Rearrangement and reactivation of the myelin basic protein locus in myelin-deficient (mld) mouse brain.

Abstract

Myelin-deficient (mld) is a complex mutation affecting the myelin basic protein (MBP) locus of the mouse. It consists of duplication and partial inversion of the MBP gene and results in a dysfunctional MBP locus. The mutant phenotype is reversed, both in vivo and in vitro, in approximately 5% of mld oligodendrocytes. One possible mechanism for the somatic reversion is recombination between homologous sequences of the duplicated gene copies to reconstitute a functional MBP locus.

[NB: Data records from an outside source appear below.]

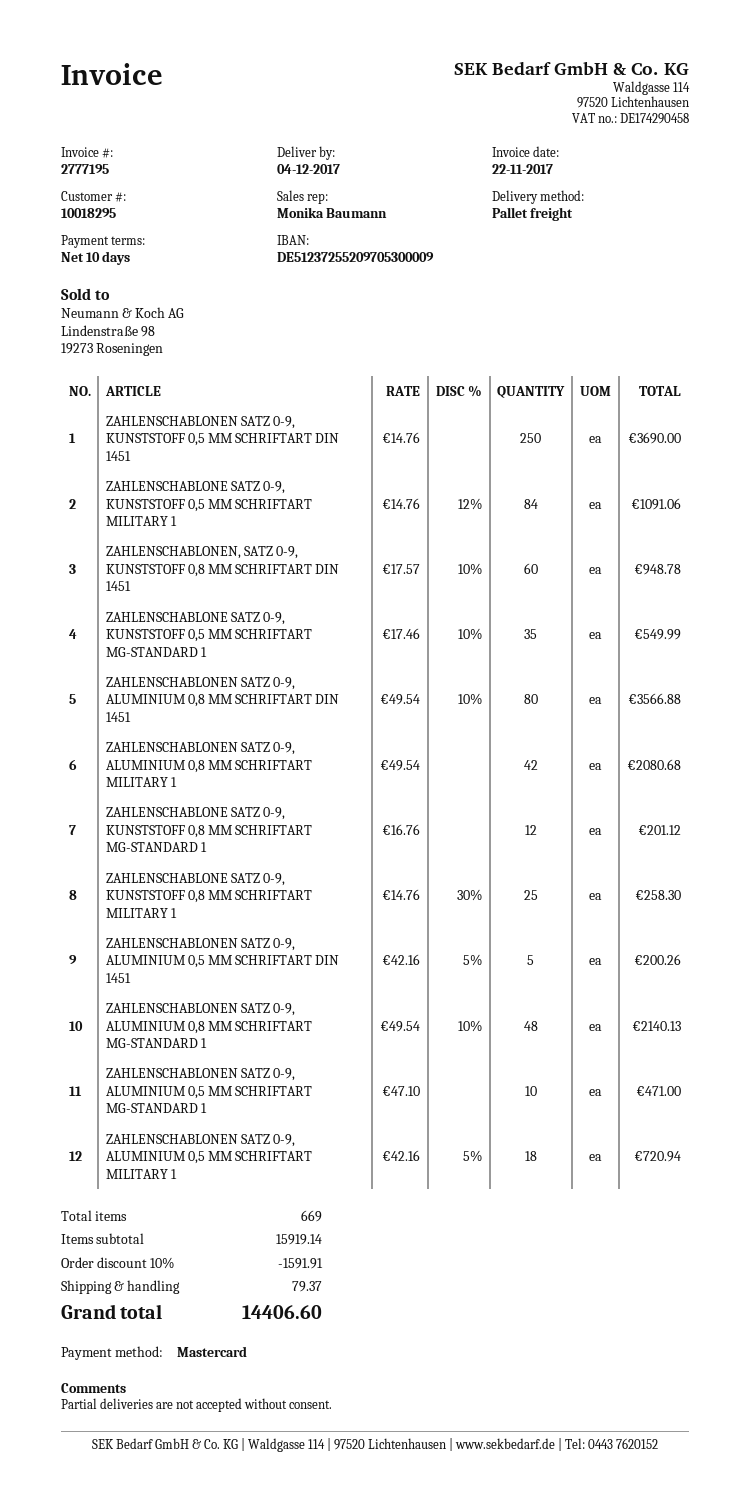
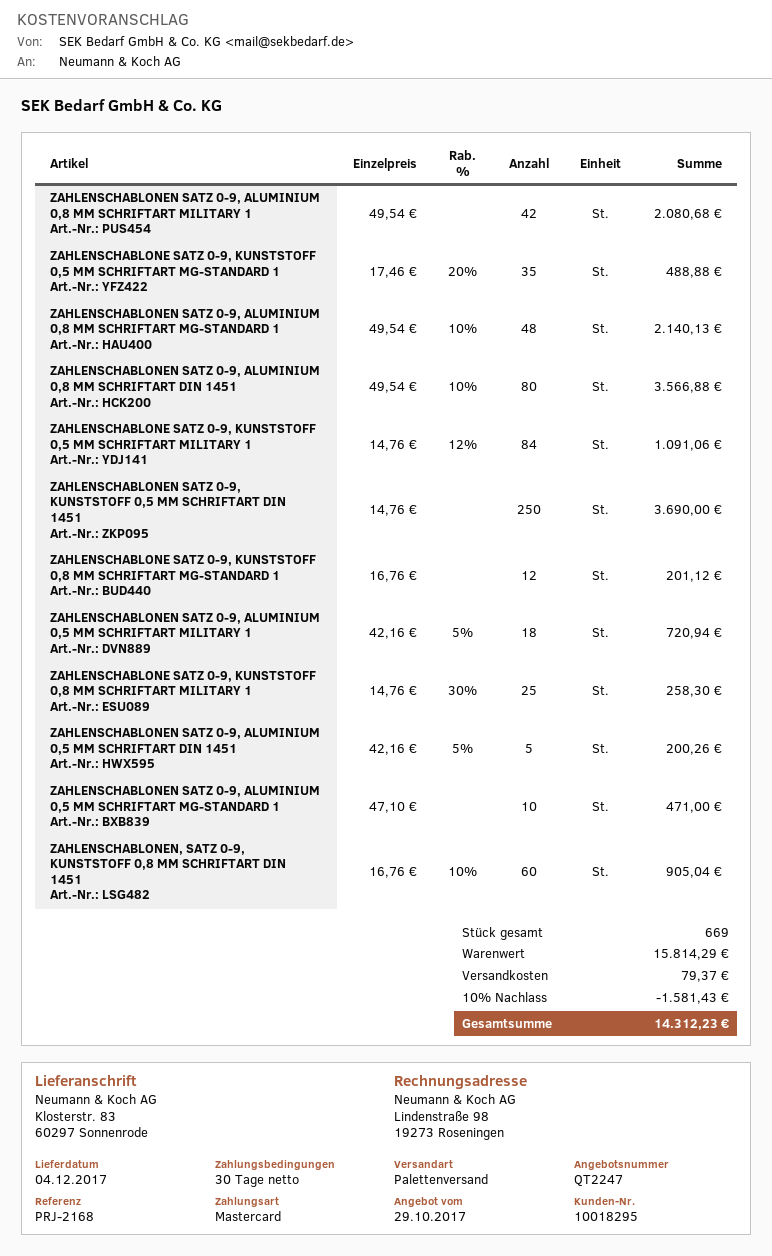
payment terms: 10 days -> 30 days
ZAHLENSCHABLONEN, SATZ 0-9, KUNSTSTOFF 0,8 MM SCHRIFTART DIN 1451: 60 x 17.57 - 10% = 948.78 -> 60 x 16.76 - 10% = 905.04
ZAHLENSCHABLONE SATZ 0-9, KUNSTSTOFF 0,5 MM SCHRIFTART MG-STANDARD 1: 35 x 17.46 - 10% = 549.99 -> 35 x 17.46 - 20% = 488.88
subtotal: 15919.14 -> 15814.29
discount: 10% = 1591.91 -> 10% = 1581.43
total: 14406.60 -> 14312.23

There are several possible recombination events that could reconstitute a functional MBP locus by DNA rearrangement. Two of these would result in reinversion and circularization of specific MBP gene sequences, respectively. In this work polymerase chain reaction analysis was used to detect both reinverted and circularized MBP gene sequences in mld mouse tissues, indicating that DNA rearrangement at the MBP locus does occur. Analysis of individually harvested cells showed that in revertant MBP-positive mld oligodendrocytes DNA rearrangement at the MBP locus was correlated with reactivation of the MBP gene. Fluctuation analysis showed that reactivation of the MBP locus is a stochastic event occurring with a frequency of approximately 1.4 x 10(-6) per cell per cell cycle during oligodendrocyte development. The frequency of rearrangement and reactivation of the MBP locus was comparable in double mutant (mld/mld, scid/scid) and single mutant (mld/mld, +scld/+scld) mice, indicating that the scid factor is not required for MBP gene reactivation in mld. The significance of DNA rearrangement in mammalian development is discussed.